Architectural Review Reflection

Feedback and Decisions

  • Process

    • Test out and print the data on a map before we start coding, and it will help us make decisions about the flow. Over the weekend, we want make a map using plotly.

    • Safety and comfort are different. Safety is more concrete, and comfort is more of a feeling. Comfort is personal. It changes between people. If we optimize for comfort, we also have to include a person’s own biases in the optimization. Will people use this service if we optimize for their safety rather than their comfort?

    • Do we want to suggest only one route, or multiple? We want to keep as much of the path generation and optimization behind the scenes as possible and suggesting multiple maps might confuse the user more than help them. Users may have a problem with the one route that we give though.

    • Older crimes might not be as relevant as recent ones. This is pretty obvious but something we hadn’t considered until the review. Locations change. People come and go. Crime does as well. It still may be indicative of a trend, but older crimes should not be weighed as heavily as more recent ones.

    • Thresholds for avoiding crimes, should that be up to the user or us? We want to give the freedom to the user but also want to make the interface simple.

    • We should simplify the flow diagram. Right now, we have a lot of different parts that do similar things, and we can change that. After the review, we iterated based off of individual feedback on our flow, and created a more direct process.

    • If we have a lot of different categories, we should give the user the opportunity to choose which ones are most important. With that feedback, we decided to limit our categories to four that they can choose. Our stretch goal is to include more than four categories, that the user can rank and potentially weigh.

  • Code:

    • In terms of figuring out which Web Application to use, we discovered there are three main ones we can choose from: Flask, Django and Tornado. According to the teaching team, Flask appears to be the best because there is a lot of documentation available and several Ninjas would be able to assist with it. We plan on first exploring Flask as an option for our Safe Route web app, but if it is difficult to adopt we will consider using Django or Tornado.

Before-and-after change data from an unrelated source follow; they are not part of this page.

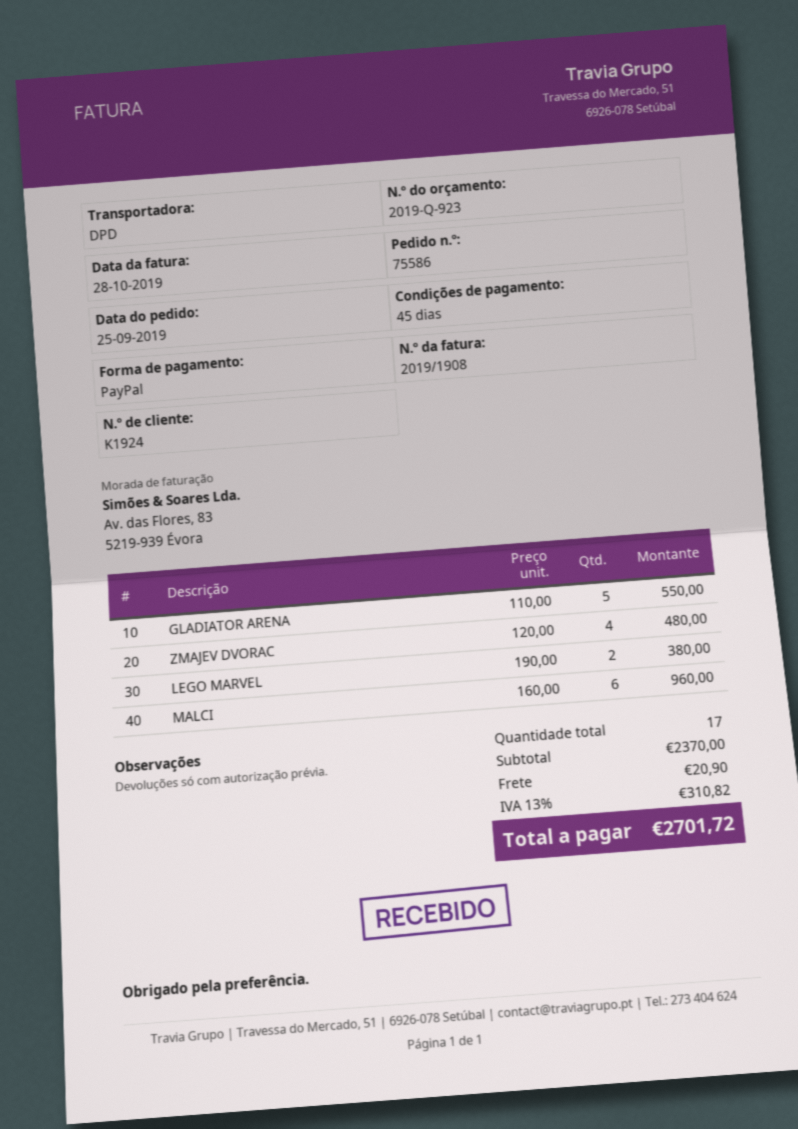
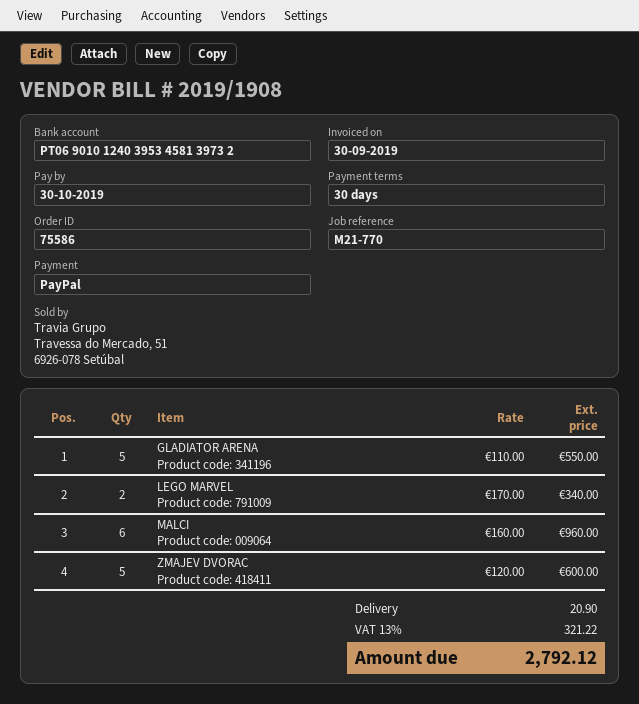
invoice date: 2019-10-28 -> 2019-09-30
payment terms: 45 days -> 30 days
ZMAJEV DVORAC: 4 x 120.00 = 480.00 -> 5 x 120.00 = 600.00
LEGO MARVEL: 2 x 190.00 = 380.00 -> 2 x 170.00 = 340.00
tax: 13% = 310.82 -> 13% = 321.22
total: 2701.72 -> 2792.12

    • We also realized that since we are acquiring data from a CSV file that we will need a tool to clean the data - some lines may not have certain data points or there may be columns we want to omit. Based on the teaching team’s feedback we will be looking at Pandas as a tool for cleaning and visualizing. Since we are creating a web page, we plan on having a JSON file to store the data and create the dataframe using Pandas.

    • Finally, because the data is being altered, we learned how it is important for the dataset to be in one stationary place, and thus we will assign one team member to keep track of the dataset and communicate with the team when it’s being updated.

Reflection

We got quick and simple answers on our technical questions, e.g. flask is better than django because ninjas know it better than others. We brought in a document with data categories, and flow diagrams for our project. People changed our flow diagram and marked it up, we were able to get that feedback directly. We also now have that feedback concretely to refer back to. For the ethical component, people got hung up on the data. We heard “if the data is corrupt, and you have no other, there is not much you can do” multiple times. We could have given more context prior to the review by assigning some readings, so that they would have had more time to prepare more constructive feedback. In terms of timing we had a timer in front of us and ensured that we stuck to our schedule so we were very satisfied with how much information we were able to gather in our given time frame. At the next review, we want to provide readings beforehand so that our friends can give constructive feedback. Whether it be technical or ethical questions, both deserve some substantial context. We found that since we didn’t do that, the feedback for the ethical question was not very useful.